Corte costituzionale italiana, N. 20/2025, 29 gennaio 2025

La Corte costituzionale italiana è tornata sull’annosa questione dell’esenzione dall’imposta comunale per gli edifici religiosi e, con l’occasione, ha ribadito la peculiare gerarchia delle fonti propria del diritto ecclesiastico.
La questione di legittimità costituzionale era stata sollevata dalla prima sezione della Corte di giustizia tributaria di secondo grado del Piemonte. L’ordinanza di rimessione censurava il regime di esenzione dalle imposte comunali sugli immobili (ICI), previsto dall’art. 7, c. 3, lett. i) del D.Lgs. n. 504 del 1992, recante norme in tema di riordino della finanza degli enti territoriali. Secondo la disposizione, sarebbero esenti da imposta i fabbricati destinati esclusivamente allo svolgimento, tra le altre, di attività assistenziali e didattiche. Secondo il Giudice rimettente, il regime di esenzione ICI (oggi superato) vertente sugli immobili ecclesiastici non consentirebbe di scorporare i fabbricati ad uso promiscuo dove, ad esempio, una superficie potrebbe essere destinata al culto (e sarebbe quindi esente da imposte) mentre altre porzioni del fabbricato potrebbero essere utilizzate per finalità diverse dal culto (e risulterebbero quindi imponibili).

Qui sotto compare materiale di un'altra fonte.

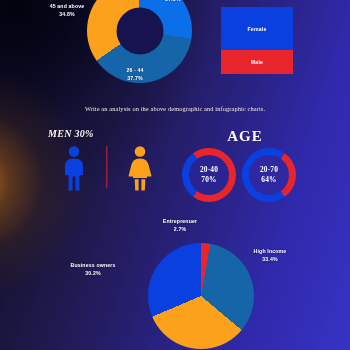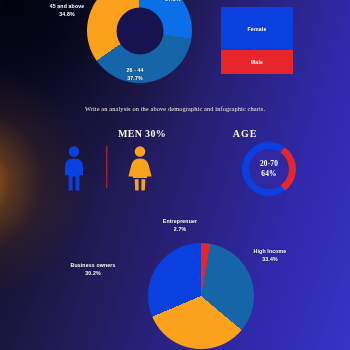--- a/index.html
+++ b/index.html
@@ -52,40 +52,40 @@
   
   #prompt{
     left:0;top:105px;width:350px;text-align:center;
     color:#efe8e0;font-family:"Liberation Serif",serif;
     font-size:6.4px;letter-spacing:.1px;
   }
 
   
   #mw{left:48px;top:128px;width:118px;height:82px;}
   #men-label,#women-label{
-    width:100%;text-align:right;color:#fdf6ec;
-    font-family:"Liberation Serif",serif;font-weight:700;
+    width:100%;text-align:left;color:#fdf6ec;
+    font-family:"Liberation Serif",serif;font-weight:700;font-style:italic;
   }
   #men-label{font-size:10px;letter-spacing:.3px;}
   #women-label{font-size:11px;letter-spacing:.3px;}
   #figs{position:relative;height:52px;margin:2px 0 1px;}
   #fig-divider{
     position:absolute;left:50%;top:5px;width:1.4px;height:42px;
     background:#d2292f;transform:translateX(-50%);
   }
   .figure{position:absolute;top:4px;width:30px;height:46px;}
   #fig-man{left:11px;}
   #fig-woman{right:11px;}
 
   
   #age{left:180px;top:128px;width:130px;height:78px;}
   #age-title{
     width:100%;text-align:center;color:#fdf6ec;
     font-family:"Liberation Serif",serif;font-weight:700;
-    font-size:10px;letter-spacing:1px;
+    font-size:15px;letter-spacing:1px;
   }
   .ring-row{position:relative;height:58px;margin-top:3px;}
   .ring{position:absolute;top:0;width:54px;height:54px;border-radius:50%;}
   #ring-a{left:2px;background:conic-gradient(from 324deg,#e8252c 0deg 252deg,#0a3fe0 252deg 360deg);}
   #ring-b{left:62px;background:conic-gradient(from 36deg,#e8252c 0deg 108deg,#0a3fe0 108deg 360deg);}
   .ring-hole{
     position:absolute;left:50%;top:50%;transform:translate(-50%,-50%);
     width:40px;height:40px;border-radius:50%;
     background:#2a2490;
     display:flex;flex-direction:column;align-items:center;justify-content:center;
@@ -165,20 +165,26 @@
         <path d="M16.4 34.2 L20.3 34.2 L19.8 45.5 L16.4 45.5 Z" fill="#fba11b"></path>
       </svg>
     </div>
 
   </div>
 
   <div class="lyr" id="age">
     <div id="age-title">AGE</div>
     <div class="ring-row">
 
+      <div class="ring" id="ring-a">
+        <div class="ring-hole">
+          <span>20-40</span>
+          <span>70%</span>
+        </div>
+      </div>
 
       <div class="ring" id="ring-b">
         <div class="ring-hole">
           <span>20-70</span>
           <span>64%</span>
         </div>
       </div>
 
     </div>
   </div>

La mancata possibilità di scorporare le attività religiose (esenti) dalle attività diverse (imponibili) comporterebbe il venire meno di uno degli impegni che la Repubblica ha assunto con la Santa Sede con la stipula dell’Accordo di Villa Madama. L’art. 7, c. 3, dell’Accordo del 18 febbraio 1984 riflette uno dei principi fondamentali che animano il diritto ecclesiastico tributario – il principio di equiparazione – secondo cui, agli effetti tributari, gli enti ecclesiastici aventi fine di religione o di culto sono equiparati a quelli aventi fine di beneficenza o di istruzione.
La Corte costituzionale ha dichiarato inammissibile la questione di legittimità sollevata dal giudice a quo e ha chiarito alcuni punti relativi, da una parte, alla gerarchia delle fonti del diritto ecclesiastico e, dall’altra parte, al trattamento fiscale riservato agli enti ecclesiastici.
Innanzitutto, la copertura costituzionale dei vincoli internazionali di origine pattizia (in particolare le revisioni apportate nel 1984 ai Patti lateranensi del 1929) è da rinvenire nell’art. 7 Cost. e non nel rinvio mobile realizzato dall’art. 117 Cost. utile, invece, all’ingresso nell’ordinamento italiano delle norme internazionali pattizie non qualificate.
In secondo luogo, l’ordinanza di rimessione non avrebbe correttamente considerato la sopravvenuta disciplina fiscale dell’IMU. A differenza dell’ICI, il regime di esenzione introdotto successivamente dall’IMU condiziona il riconoscimento dell’agevolazione fiscale per gli immobili ecclesiastici di uso promiscuo al frazionamento catastale delle aree pertinenti. Tale assetto normativo, peraltro, è stato ritenuto compatibile con il diritto UE, rendendo irrealizzabili opacità fiscali e non essendo distorsivo delle regole della concorrenza del mercato unico.